The required output is the lines below from the line containing "[156,707,249,732] main.py ->" to the line containing "(948, 173) none", inclusive, retyped exactly. No other lines belong in it.

■ AVAILABLE DATA ■
·····

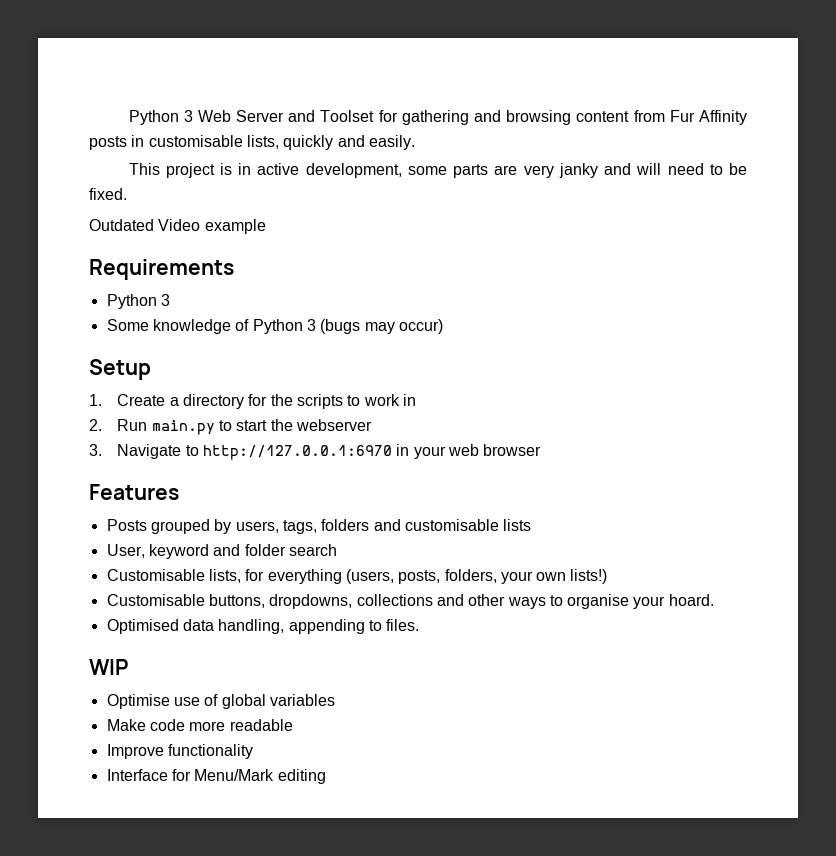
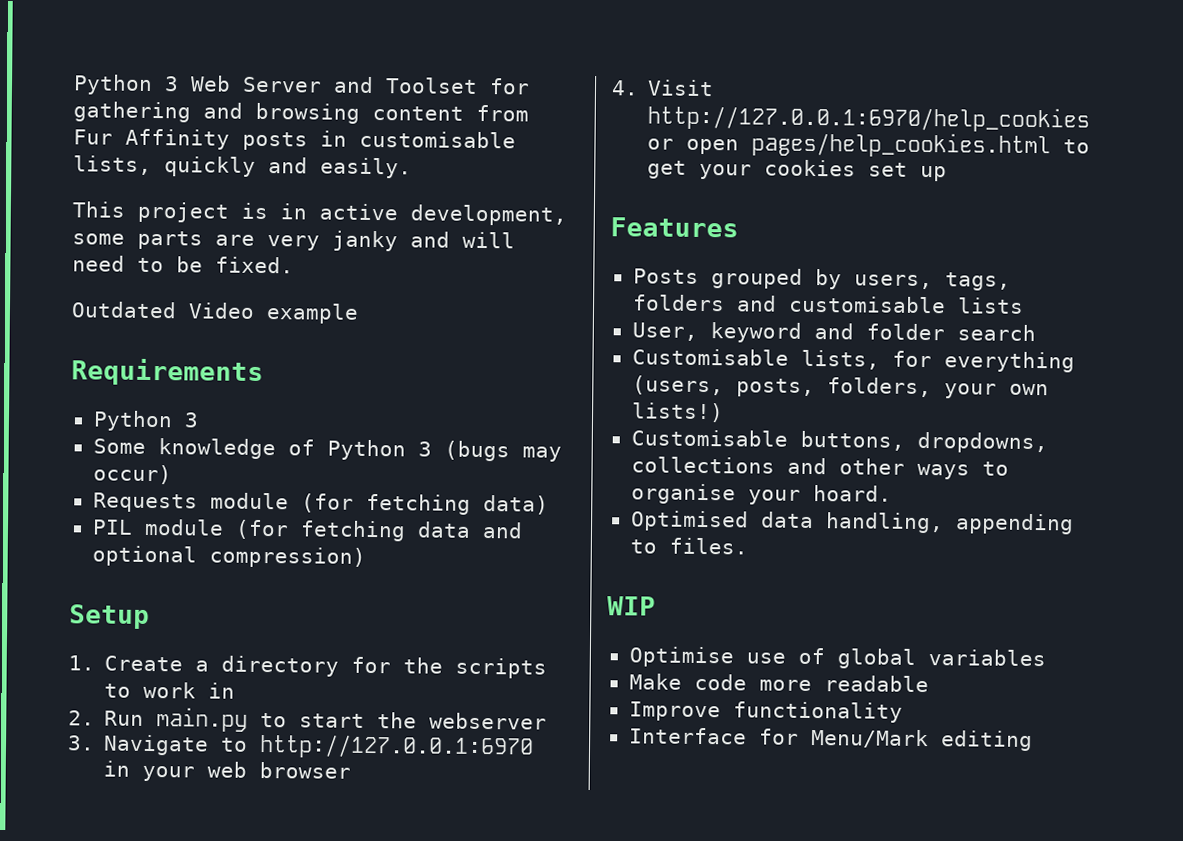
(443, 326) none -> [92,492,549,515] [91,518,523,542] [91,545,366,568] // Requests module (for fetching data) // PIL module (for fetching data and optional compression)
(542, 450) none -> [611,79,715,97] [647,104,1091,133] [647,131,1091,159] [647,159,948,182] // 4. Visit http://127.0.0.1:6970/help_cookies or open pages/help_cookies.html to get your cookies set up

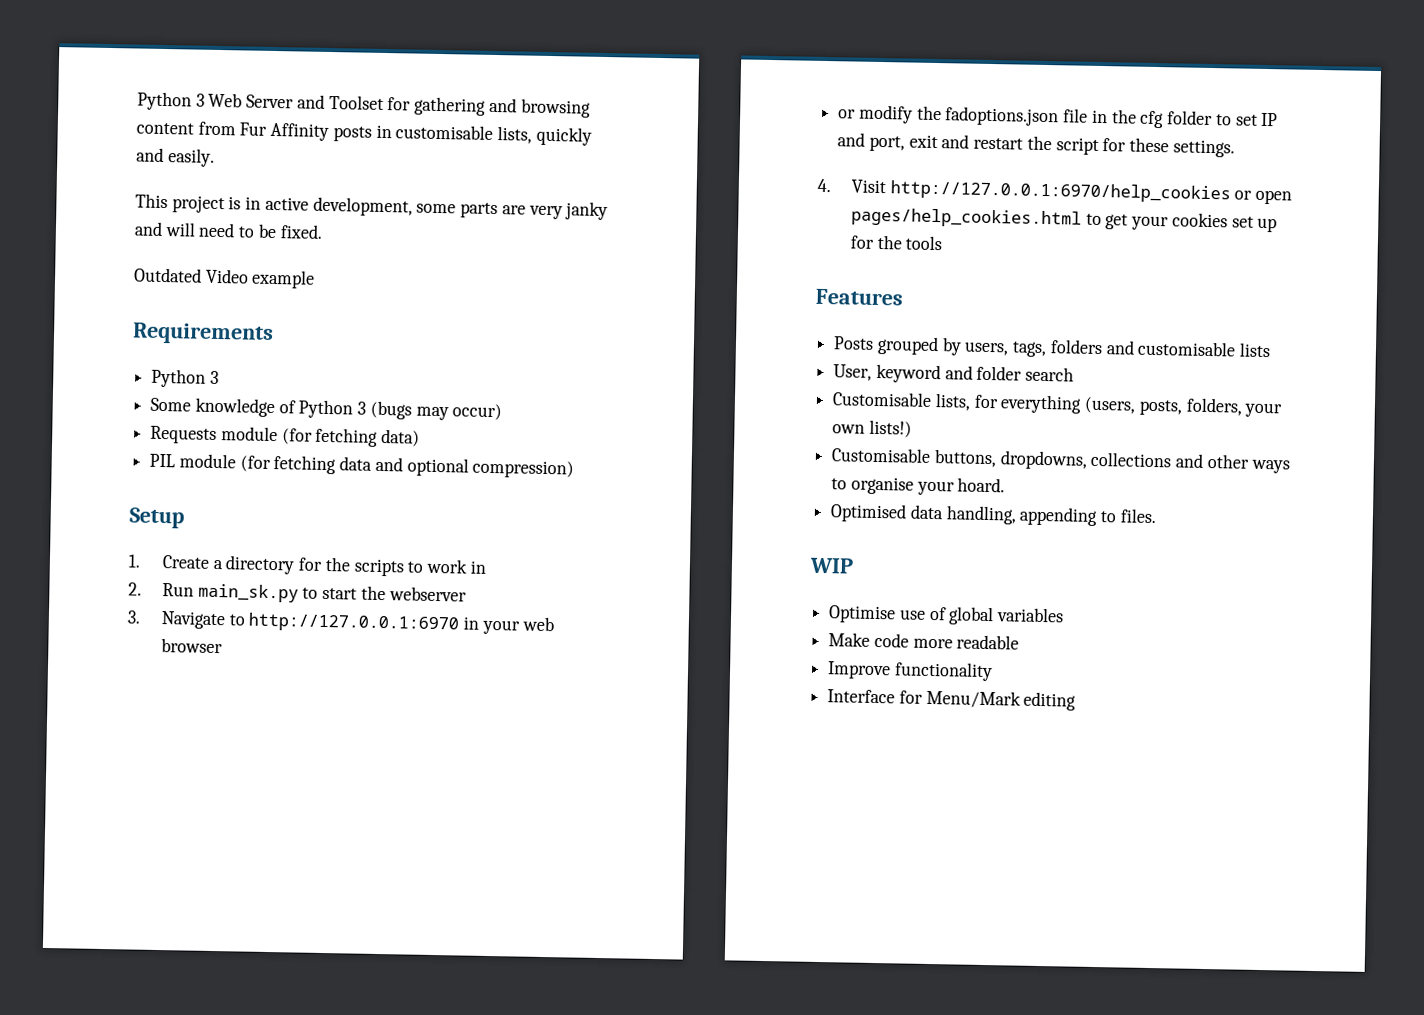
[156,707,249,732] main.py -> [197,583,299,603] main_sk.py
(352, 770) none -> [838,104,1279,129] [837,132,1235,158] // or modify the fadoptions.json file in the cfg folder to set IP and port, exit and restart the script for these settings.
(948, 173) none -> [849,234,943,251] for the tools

·····

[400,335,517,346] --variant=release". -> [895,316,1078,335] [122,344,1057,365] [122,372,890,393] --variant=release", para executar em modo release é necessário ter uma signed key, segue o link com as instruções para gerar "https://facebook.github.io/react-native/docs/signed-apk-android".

·····

■ OUTPUT FOR THIS TASK ■
[156,707,249,732] main.py -> [197,583,299,603] main_sk.py
(352, 770) none -> [838,104,1279,129] [837,132,1235,158] // or modify the fadoptions.json file in the cfg folder to set IP and port, exit and restart the script for these settings.
(948, 173) none -> [849,234,943,251] for the tools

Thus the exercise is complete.